__Data__.

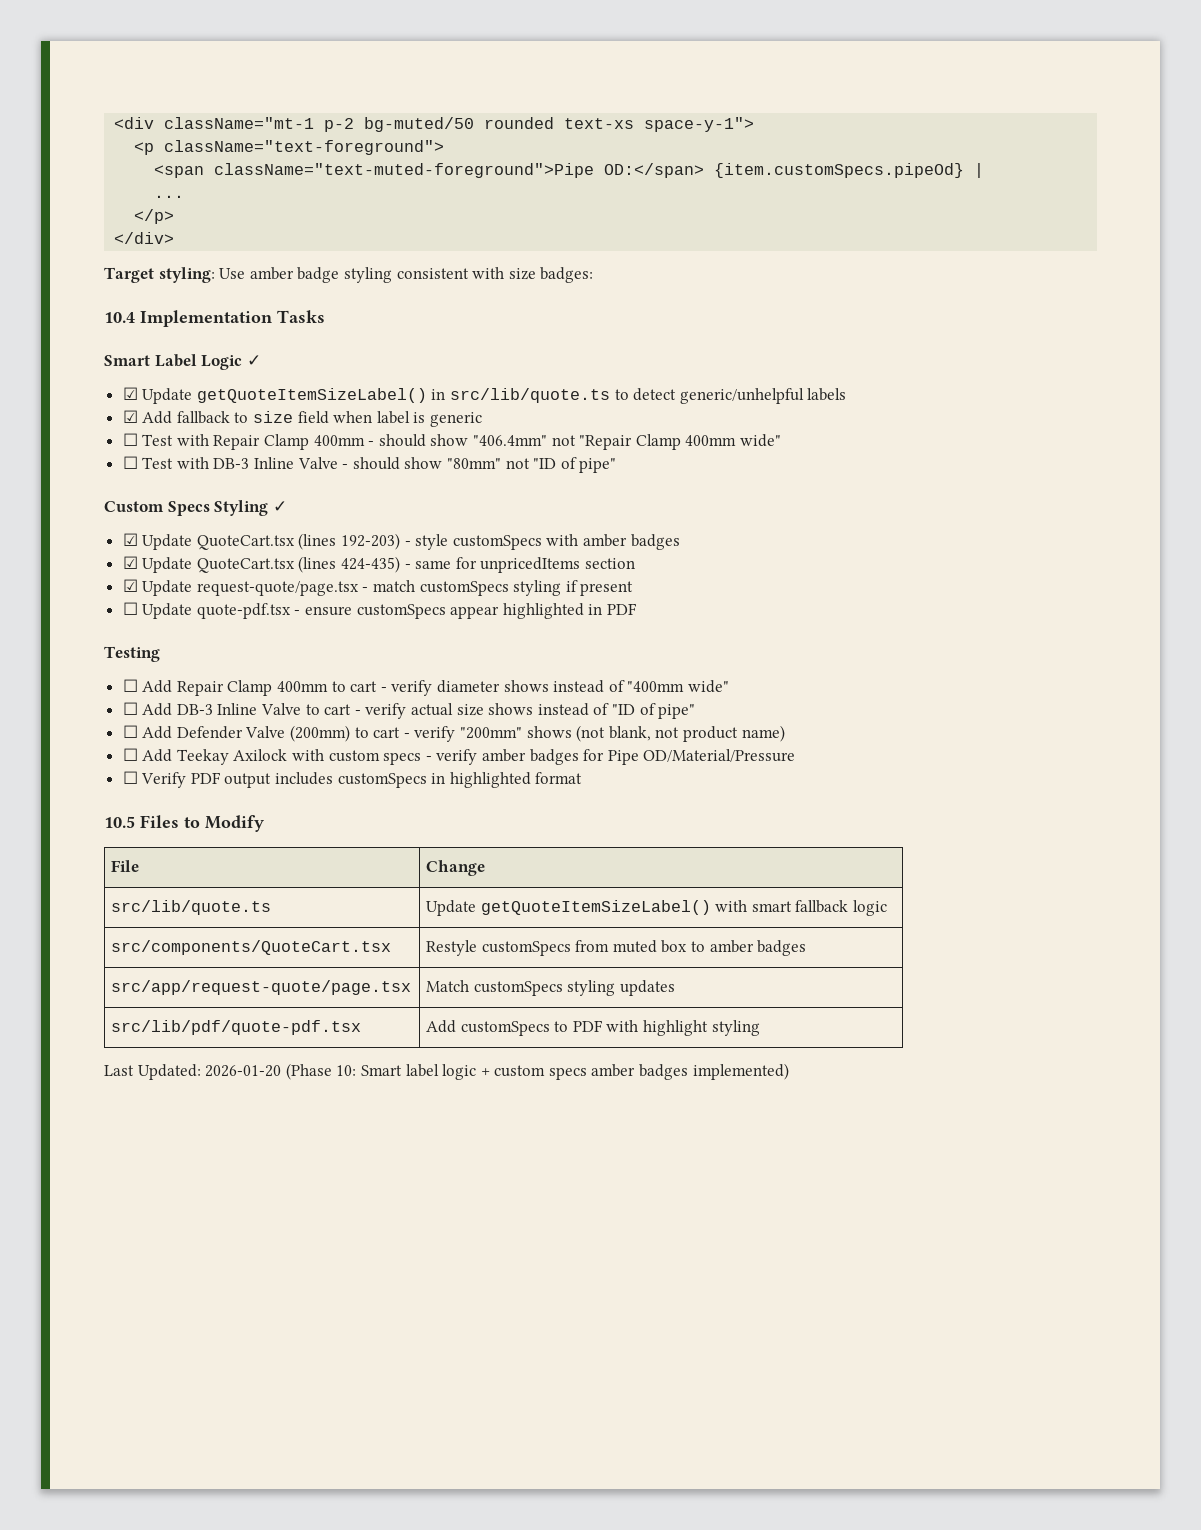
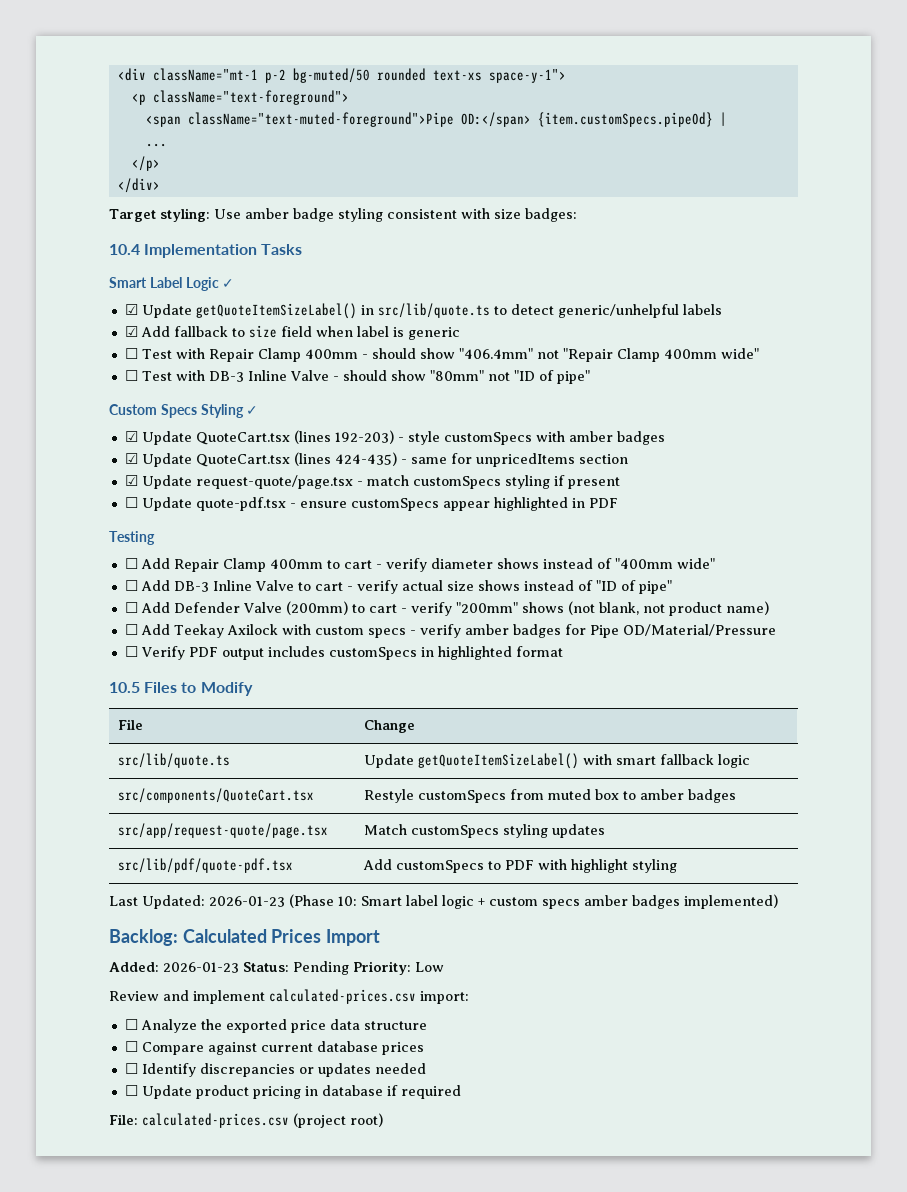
- Last Updated: 2026-01-20 (Phase 10: Smart label logic + custom specs amber badges implemented)
+ Last Updated: 2026-01-23 (Phase 10: Smart label logic + custom specs amber badges implemented)
+ Backlog: Calculated Prices Import
+ Added: 2026-01-23 Status: Pending Priority: Low
+ Review and implement calculated-prices.csv import:
+ ☐ Analyze the exported price data structure
+ ☐ Compare against current database prices
+ ☐ Identify discrepancies or updates needed
+ ☐ Update product pricing in database if required
+ File: calculated-prices.csv (project root)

__Task requirements__. After removing the pictures, repeat the remaining records exactly.

__Output of the exercise__.
- Last Updated: 2026-01-20 (Phase 10: Smart label logic + custom specs amber badges implemented)
+ Last Updated: 2026-01-23 (Phase 10: Smart label logic + custom specs amber badges implemented)
+ Backlog: Calculated Prices Import
+ Added: 2026-01-23 Status: Pending Priority: Low
+ Review and implement calculated-prices.csv import:
+ ☐ Analyze the exported price data structure
+ ☐ Compare against current database prices
+ ☐ Identify discrepancies or updates needed
+ ☐ Update product pricing in database if required
+ File: calculated-prices.csv (project root)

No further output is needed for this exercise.